Data to process

[Start of section]

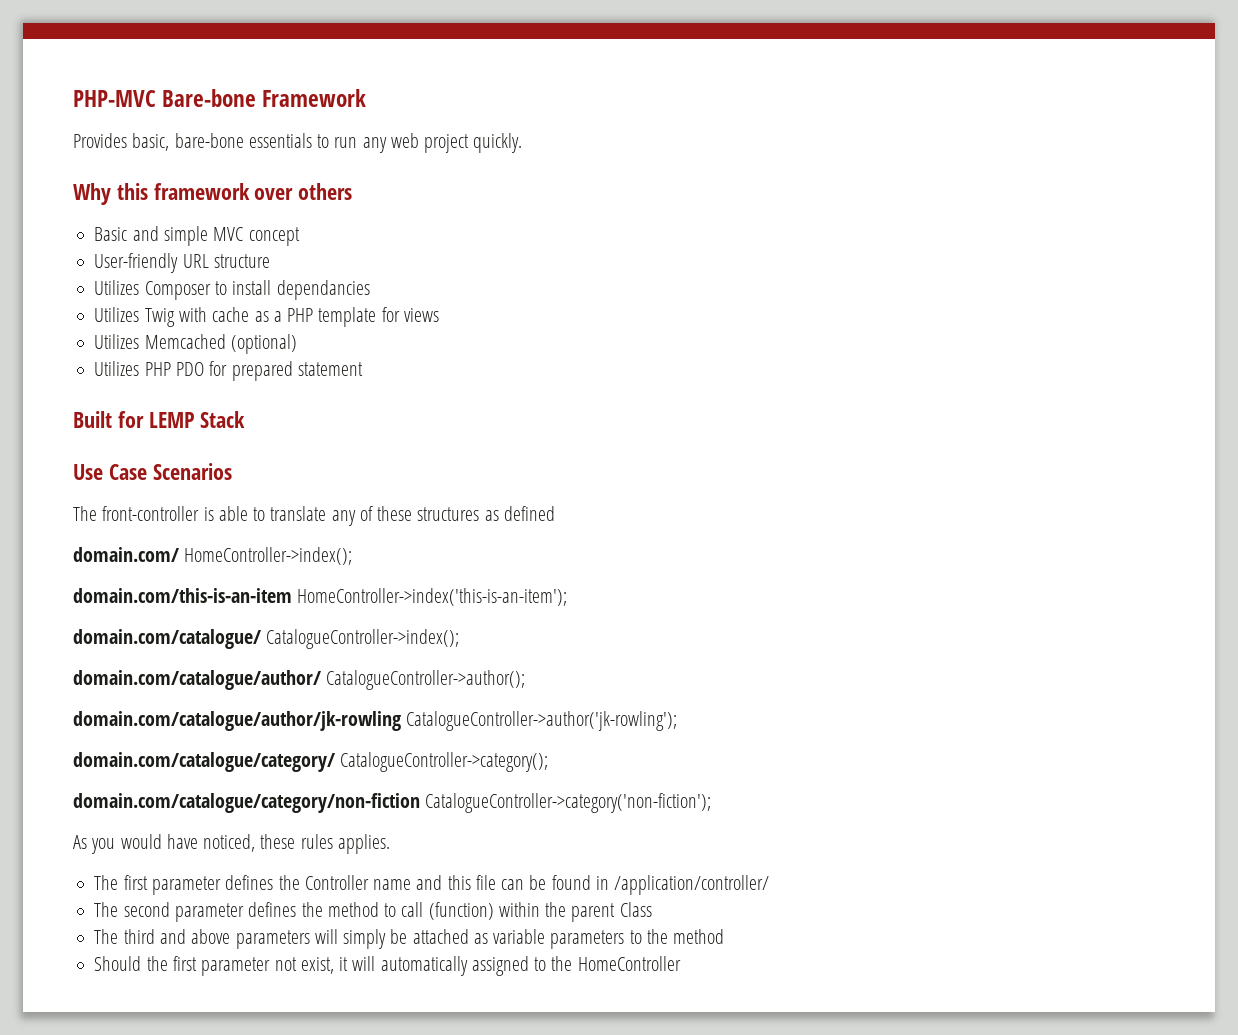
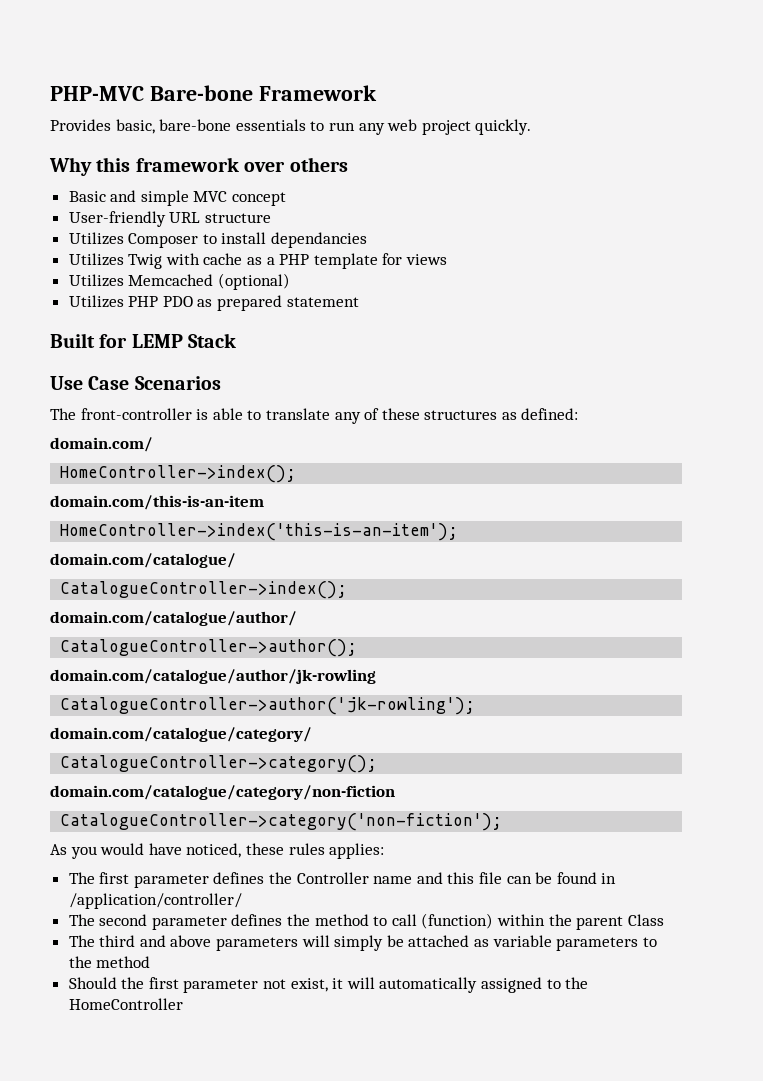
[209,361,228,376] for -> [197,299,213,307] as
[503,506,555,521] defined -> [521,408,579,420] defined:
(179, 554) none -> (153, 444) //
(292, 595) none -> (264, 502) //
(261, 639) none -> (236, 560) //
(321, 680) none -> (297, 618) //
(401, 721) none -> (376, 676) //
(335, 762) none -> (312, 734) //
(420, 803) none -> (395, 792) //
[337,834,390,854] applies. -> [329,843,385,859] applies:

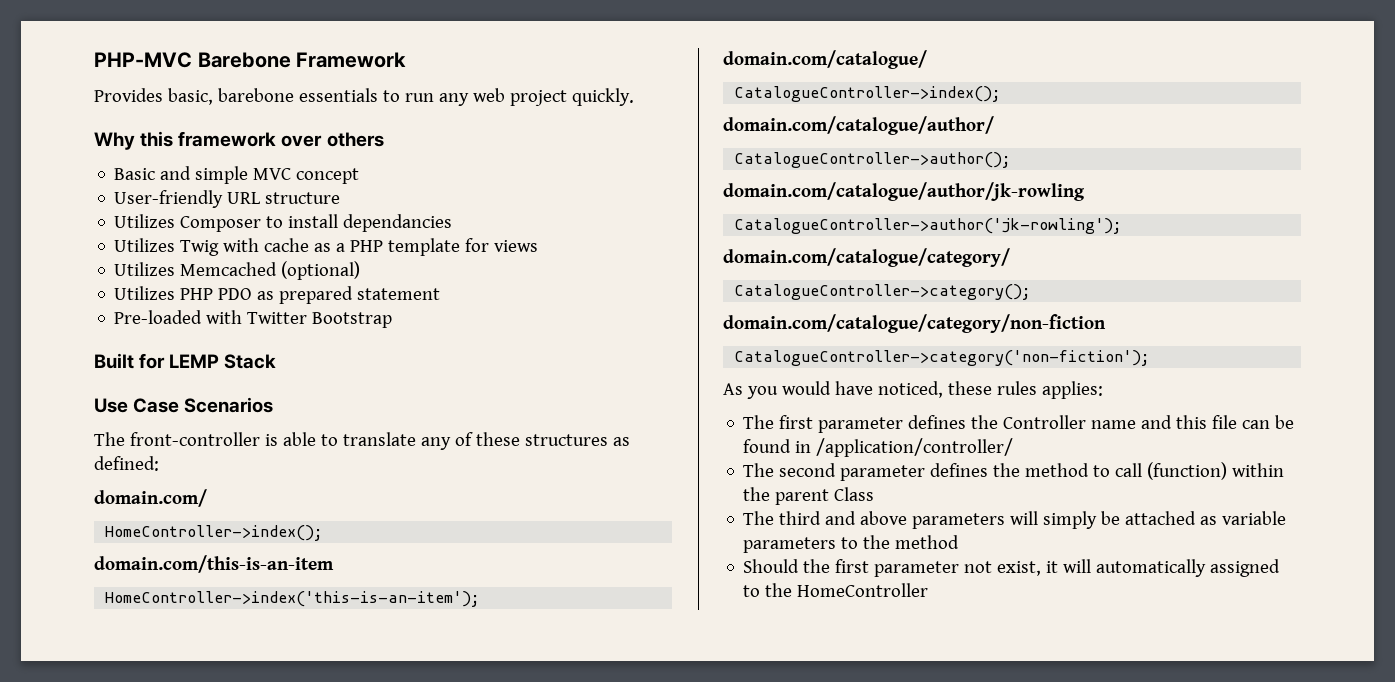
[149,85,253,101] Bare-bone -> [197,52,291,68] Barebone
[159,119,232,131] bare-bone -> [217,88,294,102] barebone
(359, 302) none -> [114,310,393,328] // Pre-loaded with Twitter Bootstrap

[End of section]
[Start of section]

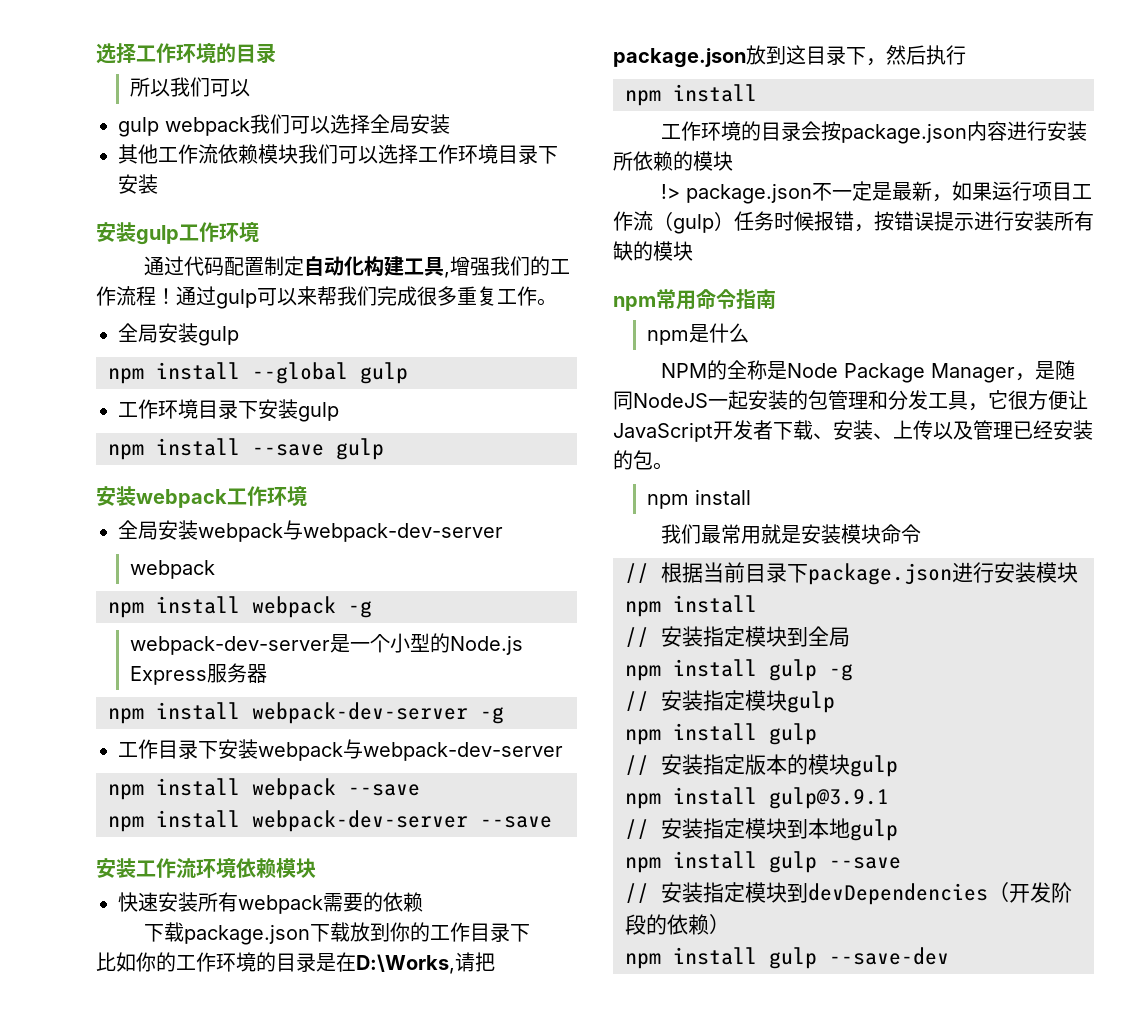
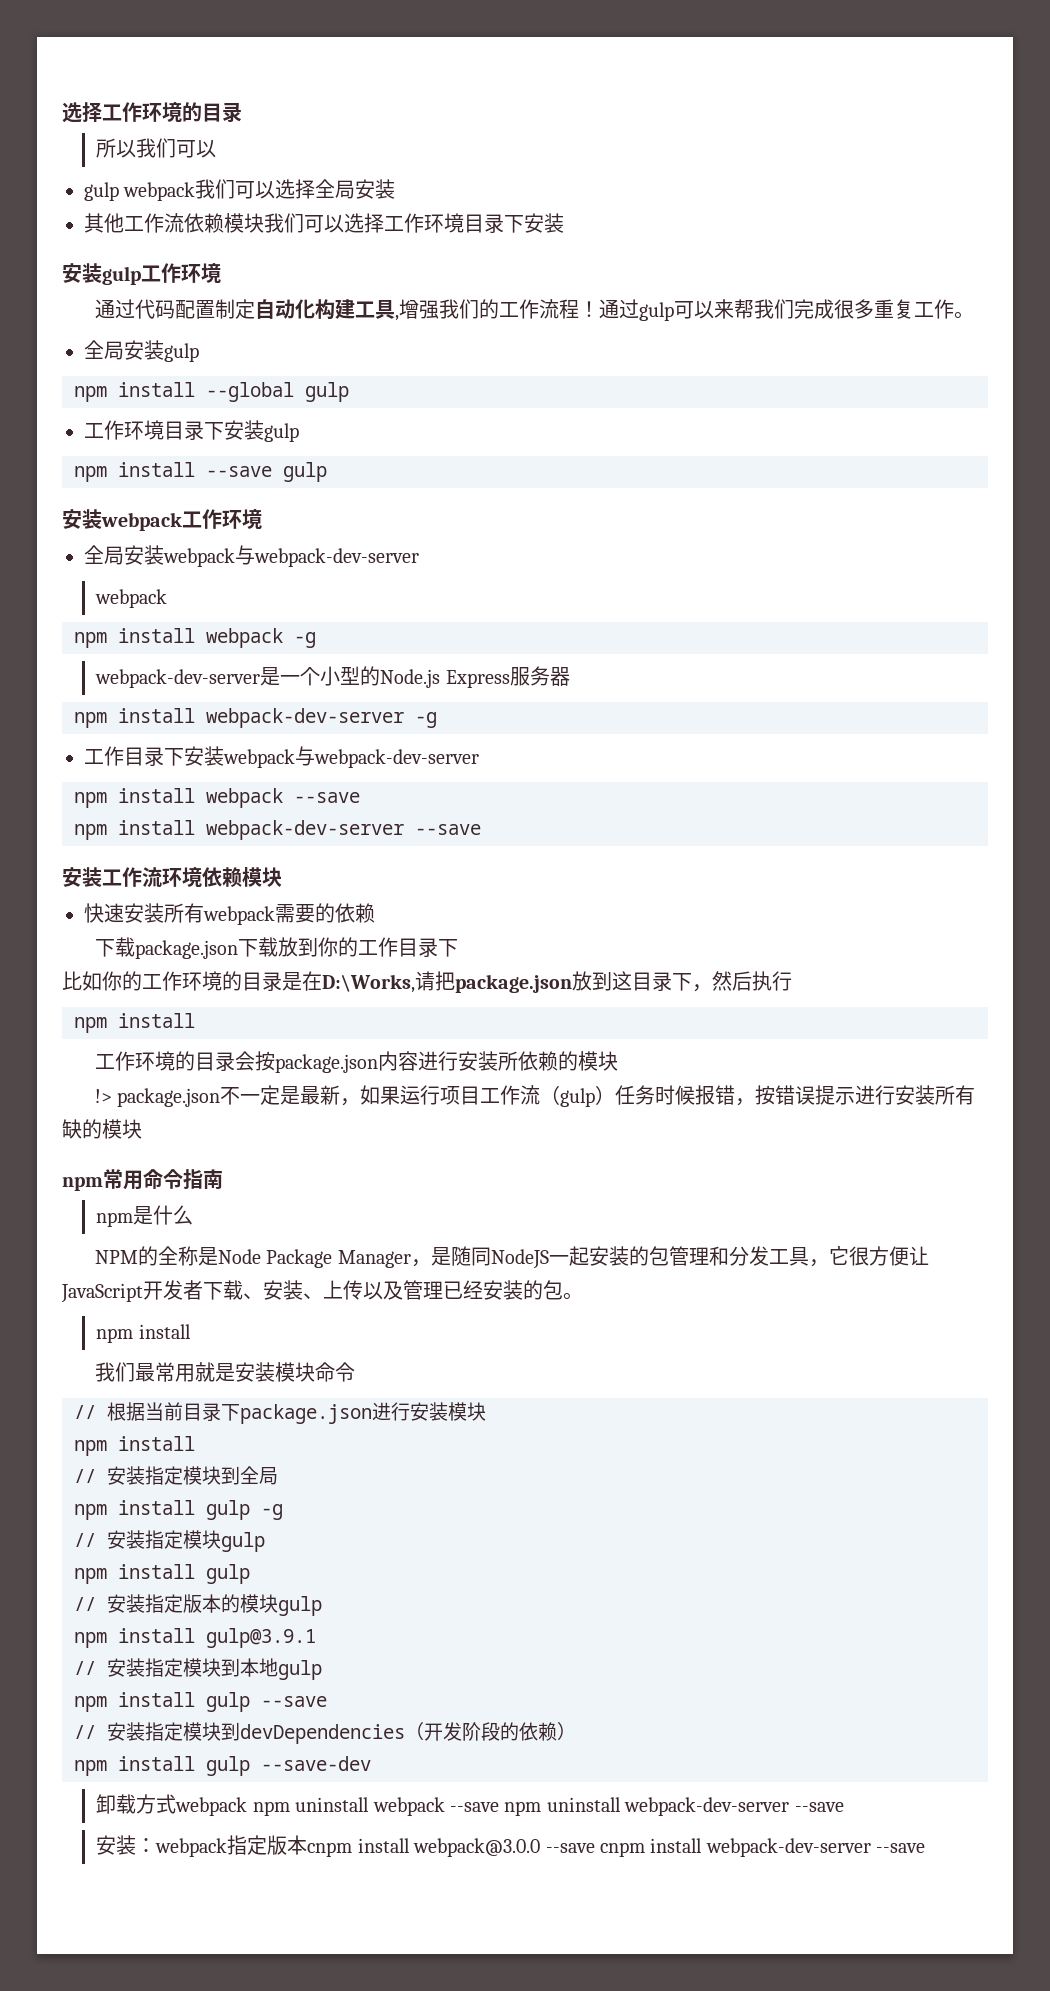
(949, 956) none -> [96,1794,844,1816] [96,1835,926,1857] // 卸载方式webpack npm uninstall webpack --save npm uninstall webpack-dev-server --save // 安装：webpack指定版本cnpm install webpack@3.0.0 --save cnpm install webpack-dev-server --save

[End of section]
[Start of section]

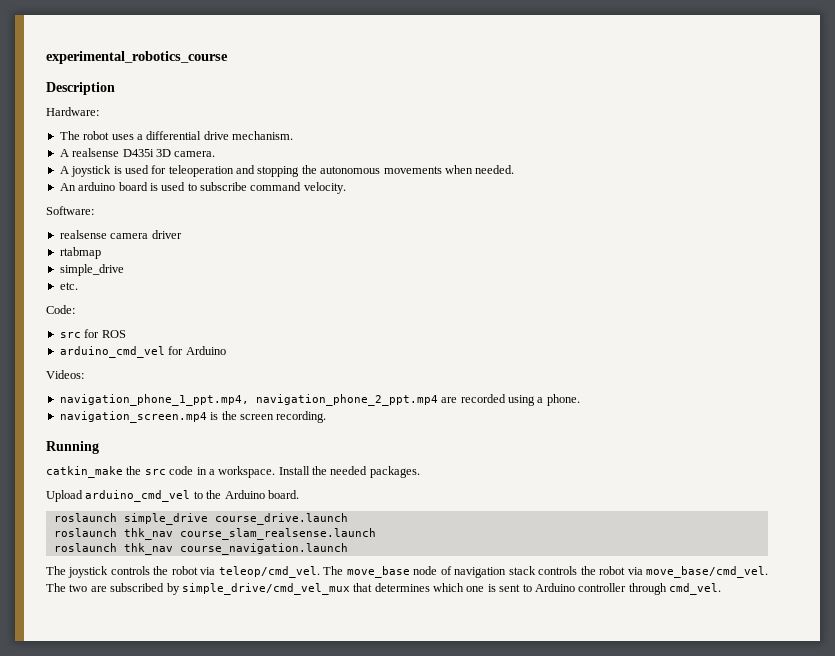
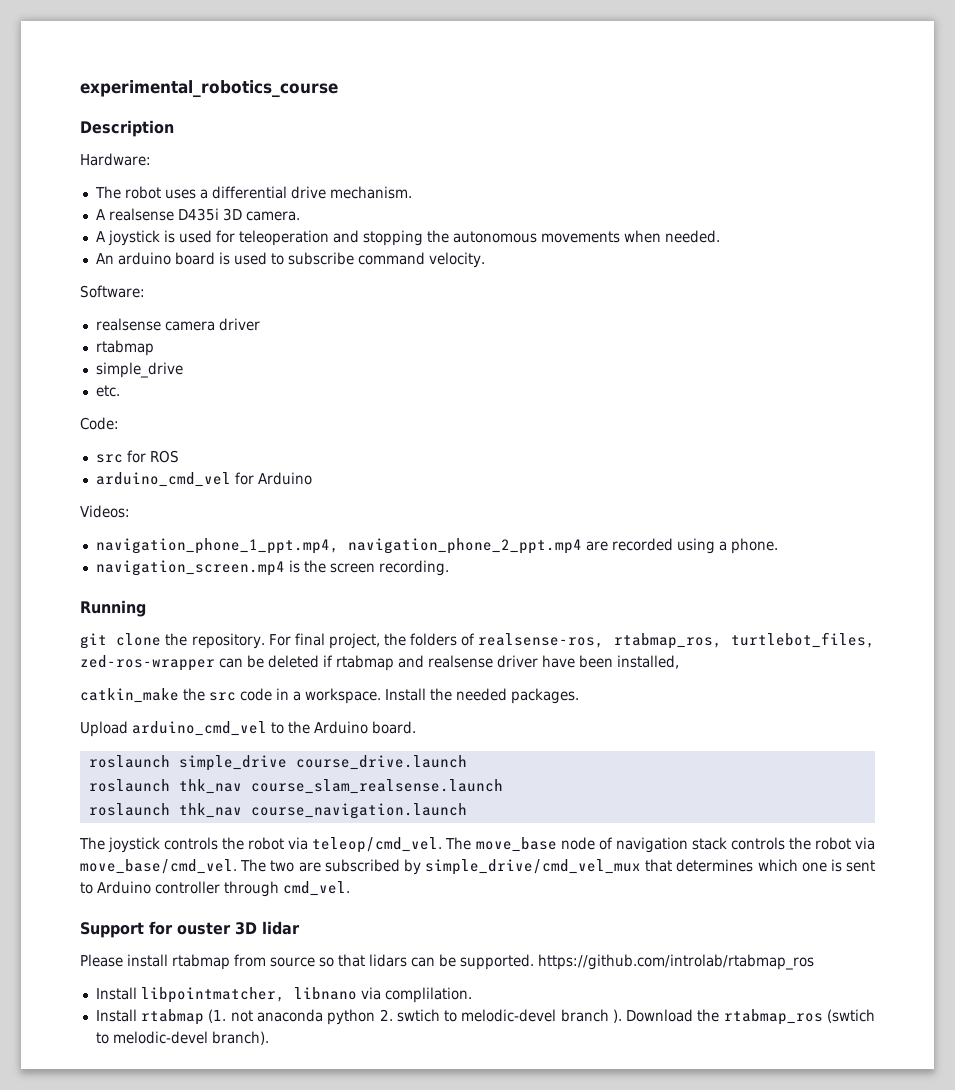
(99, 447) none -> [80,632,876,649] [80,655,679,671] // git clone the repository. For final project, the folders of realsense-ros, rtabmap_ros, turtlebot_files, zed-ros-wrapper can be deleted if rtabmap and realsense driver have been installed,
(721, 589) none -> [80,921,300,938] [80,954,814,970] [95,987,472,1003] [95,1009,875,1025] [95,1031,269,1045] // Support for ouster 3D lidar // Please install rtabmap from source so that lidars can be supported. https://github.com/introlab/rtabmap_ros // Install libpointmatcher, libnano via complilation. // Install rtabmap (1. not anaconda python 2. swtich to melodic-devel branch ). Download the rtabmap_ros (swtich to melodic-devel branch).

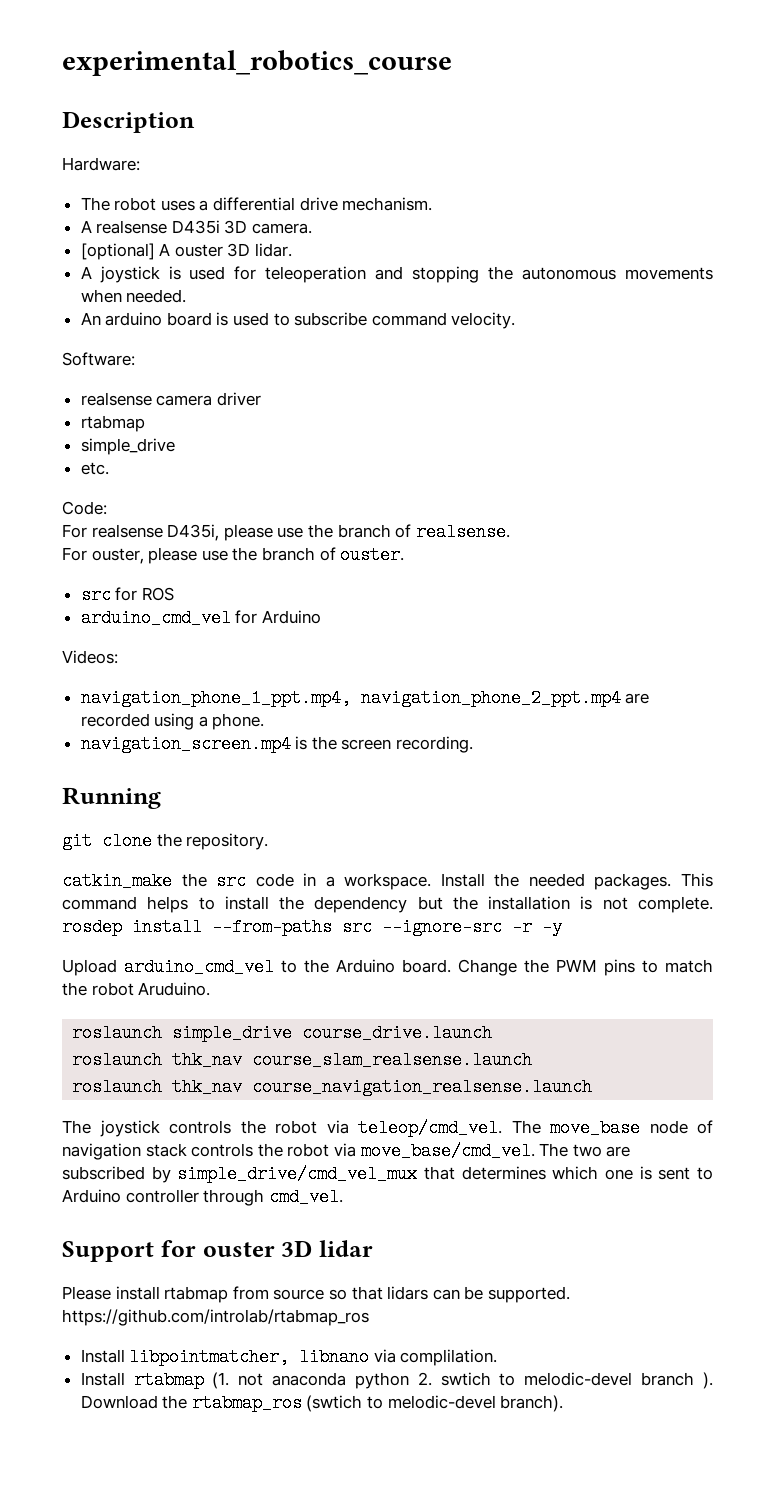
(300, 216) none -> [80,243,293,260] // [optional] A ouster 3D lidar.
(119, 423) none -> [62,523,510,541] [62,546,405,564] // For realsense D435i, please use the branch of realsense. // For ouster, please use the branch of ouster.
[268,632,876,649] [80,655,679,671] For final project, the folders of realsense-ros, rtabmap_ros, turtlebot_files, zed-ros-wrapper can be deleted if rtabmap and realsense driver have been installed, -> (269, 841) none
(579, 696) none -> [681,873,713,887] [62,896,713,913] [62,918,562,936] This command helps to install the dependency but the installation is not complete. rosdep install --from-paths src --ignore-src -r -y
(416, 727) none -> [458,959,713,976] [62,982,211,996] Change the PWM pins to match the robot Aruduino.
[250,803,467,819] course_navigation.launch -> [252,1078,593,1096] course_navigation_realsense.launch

[End of section]

Exercise requirements
From the material above, reproduce only what runs from the line holding "(261, 639) none -> (236, 560) //" down to the line holding "(359, 302) none", both included, pictures excluded.

Reply to the task
(261, 639) none -> (236, 560) //
(321, 680) none -> (297, 618) //
(401, 721) none -> (376, 676) //
(335, 762) none -> (312, 734) //
(420, 803) none -> (395, 792) //
[337,834,390,854] applies. -> [329,843,385,859] applies:

[149,85,253,101] Bare-bone -> [197,52,291,68] Barebone
[159,119,232,131] bare-bone -> [217,88,294,102] barebone
(359, 302) none -> [114,310,393,328] // Pre-loaded with Twitter Bootstrap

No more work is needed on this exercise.